Dataset records:

=== Section Start ===

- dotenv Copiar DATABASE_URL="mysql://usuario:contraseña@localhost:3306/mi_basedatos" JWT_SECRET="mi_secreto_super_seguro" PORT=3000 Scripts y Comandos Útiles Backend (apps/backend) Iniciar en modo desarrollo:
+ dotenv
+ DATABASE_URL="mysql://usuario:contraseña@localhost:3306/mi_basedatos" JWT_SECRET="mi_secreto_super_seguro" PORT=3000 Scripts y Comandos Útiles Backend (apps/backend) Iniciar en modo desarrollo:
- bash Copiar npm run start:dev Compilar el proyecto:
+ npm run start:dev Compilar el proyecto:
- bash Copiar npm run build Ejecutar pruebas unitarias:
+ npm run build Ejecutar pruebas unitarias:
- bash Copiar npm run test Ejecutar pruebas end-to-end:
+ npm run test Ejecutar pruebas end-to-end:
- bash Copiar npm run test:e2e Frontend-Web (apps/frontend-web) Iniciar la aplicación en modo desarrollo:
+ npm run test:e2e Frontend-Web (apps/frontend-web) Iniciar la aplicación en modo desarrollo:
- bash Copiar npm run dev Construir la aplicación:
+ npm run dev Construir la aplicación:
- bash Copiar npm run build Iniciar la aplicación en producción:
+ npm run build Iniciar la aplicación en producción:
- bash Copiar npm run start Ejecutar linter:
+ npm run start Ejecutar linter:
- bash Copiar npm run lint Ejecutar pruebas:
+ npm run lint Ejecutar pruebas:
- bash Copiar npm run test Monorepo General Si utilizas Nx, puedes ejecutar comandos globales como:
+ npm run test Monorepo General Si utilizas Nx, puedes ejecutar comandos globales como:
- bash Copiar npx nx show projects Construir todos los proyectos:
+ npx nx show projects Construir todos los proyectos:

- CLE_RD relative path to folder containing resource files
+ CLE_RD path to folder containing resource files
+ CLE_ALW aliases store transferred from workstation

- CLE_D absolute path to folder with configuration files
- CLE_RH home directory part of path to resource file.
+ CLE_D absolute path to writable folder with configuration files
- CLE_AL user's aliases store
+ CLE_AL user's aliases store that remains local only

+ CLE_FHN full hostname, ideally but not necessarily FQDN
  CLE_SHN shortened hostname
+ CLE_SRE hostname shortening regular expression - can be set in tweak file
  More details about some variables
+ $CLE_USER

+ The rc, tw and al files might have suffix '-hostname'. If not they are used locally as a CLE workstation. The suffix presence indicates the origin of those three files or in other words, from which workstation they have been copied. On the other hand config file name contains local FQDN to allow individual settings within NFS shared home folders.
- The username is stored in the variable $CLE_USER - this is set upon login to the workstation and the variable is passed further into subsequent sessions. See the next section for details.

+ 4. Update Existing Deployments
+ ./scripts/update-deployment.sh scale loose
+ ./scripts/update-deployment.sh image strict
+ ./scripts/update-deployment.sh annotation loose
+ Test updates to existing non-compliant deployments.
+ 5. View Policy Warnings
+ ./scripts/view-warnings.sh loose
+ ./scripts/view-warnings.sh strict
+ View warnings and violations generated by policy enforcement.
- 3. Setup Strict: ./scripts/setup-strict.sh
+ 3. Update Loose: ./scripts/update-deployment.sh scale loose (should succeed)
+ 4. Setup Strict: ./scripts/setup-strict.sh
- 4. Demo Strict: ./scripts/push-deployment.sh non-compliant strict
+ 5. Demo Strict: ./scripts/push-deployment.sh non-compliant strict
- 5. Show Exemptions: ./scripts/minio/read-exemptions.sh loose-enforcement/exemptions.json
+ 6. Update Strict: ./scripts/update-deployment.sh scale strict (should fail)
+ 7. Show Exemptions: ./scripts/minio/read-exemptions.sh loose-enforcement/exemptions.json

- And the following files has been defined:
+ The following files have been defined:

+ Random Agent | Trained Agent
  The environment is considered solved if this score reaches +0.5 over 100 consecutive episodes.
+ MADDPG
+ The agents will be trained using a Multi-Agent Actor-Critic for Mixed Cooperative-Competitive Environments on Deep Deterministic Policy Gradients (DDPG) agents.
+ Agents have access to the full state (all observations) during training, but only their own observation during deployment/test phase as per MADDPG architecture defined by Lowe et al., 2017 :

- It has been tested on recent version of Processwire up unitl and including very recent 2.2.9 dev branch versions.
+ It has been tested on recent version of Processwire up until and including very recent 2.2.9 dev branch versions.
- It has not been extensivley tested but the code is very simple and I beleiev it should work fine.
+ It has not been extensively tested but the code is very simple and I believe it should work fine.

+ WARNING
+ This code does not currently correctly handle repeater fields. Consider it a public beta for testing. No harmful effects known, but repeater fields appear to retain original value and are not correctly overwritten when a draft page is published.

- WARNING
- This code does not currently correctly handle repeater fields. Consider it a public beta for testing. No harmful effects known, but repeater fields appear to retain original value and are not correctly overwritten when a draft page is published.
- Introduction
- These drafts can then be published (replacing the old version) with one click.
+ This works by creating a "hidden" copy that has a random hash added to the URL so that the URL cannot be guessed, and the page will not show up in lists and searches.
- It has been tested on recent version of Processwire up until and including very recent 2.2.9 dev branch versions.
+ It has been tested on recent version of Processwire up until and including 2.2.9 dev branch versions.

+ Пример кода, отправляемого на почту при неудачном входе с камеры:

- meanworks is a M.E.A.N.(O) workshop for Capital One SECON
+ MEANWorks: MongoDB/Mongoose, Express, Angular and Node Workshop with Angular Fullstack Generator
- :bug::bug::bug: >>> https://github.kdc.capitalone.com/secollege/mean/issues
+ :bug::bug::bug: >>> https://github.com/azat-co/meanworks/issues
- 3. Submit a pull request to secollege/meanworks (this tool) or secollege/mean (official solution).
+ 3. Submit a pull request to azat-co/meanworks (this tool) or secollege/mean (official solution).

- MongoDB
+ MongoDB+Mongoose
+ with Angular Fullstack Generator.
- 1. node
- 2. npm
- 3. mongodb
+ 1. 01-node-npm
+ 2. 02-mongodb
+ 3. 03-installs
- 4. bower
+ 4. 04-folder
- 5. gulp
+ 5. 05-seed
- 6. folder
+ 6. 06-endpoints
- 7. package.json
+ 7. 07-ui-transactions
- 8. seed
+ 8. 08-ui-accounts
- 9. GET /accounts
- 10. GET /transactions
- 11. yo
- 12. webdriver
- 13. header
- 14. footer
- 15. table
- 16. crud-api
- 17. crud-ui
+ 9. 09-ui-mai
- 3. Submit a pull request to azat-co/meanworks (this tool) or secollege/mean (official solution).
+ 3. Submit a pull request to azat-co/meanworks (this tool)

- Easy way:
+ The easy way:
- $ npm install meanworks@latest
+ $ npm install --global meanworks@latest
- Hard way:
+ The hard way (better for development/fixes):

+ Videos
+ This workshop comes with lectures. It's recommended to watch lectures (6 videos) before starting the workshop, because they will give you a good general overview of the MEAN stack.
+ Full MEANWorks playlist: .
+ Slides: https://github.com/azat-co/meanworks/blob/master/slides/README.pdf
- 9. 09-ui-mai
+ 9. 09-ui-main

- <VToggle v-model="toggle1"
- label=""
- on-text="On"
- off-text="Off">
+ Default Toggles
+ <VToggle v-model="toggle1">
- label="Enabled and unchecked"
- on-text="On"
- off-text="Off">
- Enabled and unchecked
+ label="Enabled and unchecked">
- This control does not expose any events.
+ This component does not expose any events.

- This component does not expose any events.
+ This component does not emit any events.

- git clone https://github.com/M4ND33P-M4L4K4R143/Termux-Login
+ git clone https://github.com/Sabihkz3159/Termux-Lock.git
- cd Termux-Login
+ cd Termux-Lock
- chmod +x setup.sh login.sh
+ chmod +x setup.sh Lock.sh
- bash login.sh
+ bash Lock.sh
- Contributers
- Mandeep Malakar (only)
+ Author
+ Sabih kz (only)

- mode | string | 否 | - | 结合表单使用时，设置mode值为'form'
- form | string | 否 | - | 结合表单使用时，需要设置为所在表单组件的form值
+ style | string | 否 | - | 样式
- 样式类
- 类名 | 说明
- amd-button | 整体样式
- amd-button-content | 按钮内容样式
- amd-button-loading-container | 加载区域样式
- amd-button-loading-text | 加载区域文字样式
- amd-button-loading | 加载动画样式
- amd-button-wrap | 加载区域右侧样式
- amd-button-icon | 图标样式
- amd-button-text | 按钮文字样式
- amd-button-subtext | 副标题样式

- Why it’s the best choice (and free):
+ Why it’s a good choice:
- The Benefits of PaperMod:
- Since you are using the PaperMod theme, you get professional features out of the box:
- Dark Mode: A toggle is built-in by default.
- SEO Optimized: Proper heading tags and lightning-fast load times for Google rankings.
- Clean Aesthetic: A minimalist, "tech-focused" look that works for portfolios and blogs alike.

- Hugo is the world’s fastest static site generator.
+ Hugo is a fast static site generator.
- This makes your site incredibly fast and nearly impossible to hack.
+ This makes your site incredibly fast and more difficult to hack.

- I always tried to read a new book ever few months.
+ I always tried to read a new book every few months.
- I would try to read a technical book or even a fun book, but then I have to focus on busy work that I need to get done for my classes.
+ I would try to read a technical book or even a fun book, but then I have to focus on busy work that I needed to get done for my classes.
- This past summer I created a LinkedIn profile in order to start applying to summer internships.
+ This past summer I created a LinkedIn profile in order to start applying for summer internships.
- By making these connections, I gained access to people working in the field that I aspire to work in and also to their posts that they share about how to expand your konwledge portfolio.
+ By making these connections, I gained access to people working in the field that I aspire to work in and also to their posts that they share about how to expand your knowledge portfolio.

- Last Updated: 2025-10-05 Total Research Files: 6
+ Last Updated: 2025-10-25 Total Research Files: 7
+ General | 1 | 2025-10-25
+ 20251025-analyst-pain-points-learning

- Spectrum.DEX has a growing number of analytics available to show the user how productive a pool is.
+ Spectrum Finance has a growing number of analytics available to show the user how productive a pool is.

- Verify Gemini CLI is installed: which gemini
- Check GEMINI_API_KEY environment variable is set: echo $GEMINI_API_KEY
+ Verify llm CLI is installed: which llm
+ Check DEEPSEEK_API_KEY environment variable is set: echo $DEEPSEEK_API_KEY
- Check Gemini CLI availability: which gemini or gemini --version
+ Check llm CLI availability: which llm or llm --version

=== Section End ===

What to work on:
Write out each line above that contains the word "como".

Result for this task:
- bash Copiar npm run test Monorepo General Si utilizas Nx, puedes ejecutar comandos globales como:
+ npm run test Monorepo General Si utilizas Nx, puedes ejecutar comandos globales como:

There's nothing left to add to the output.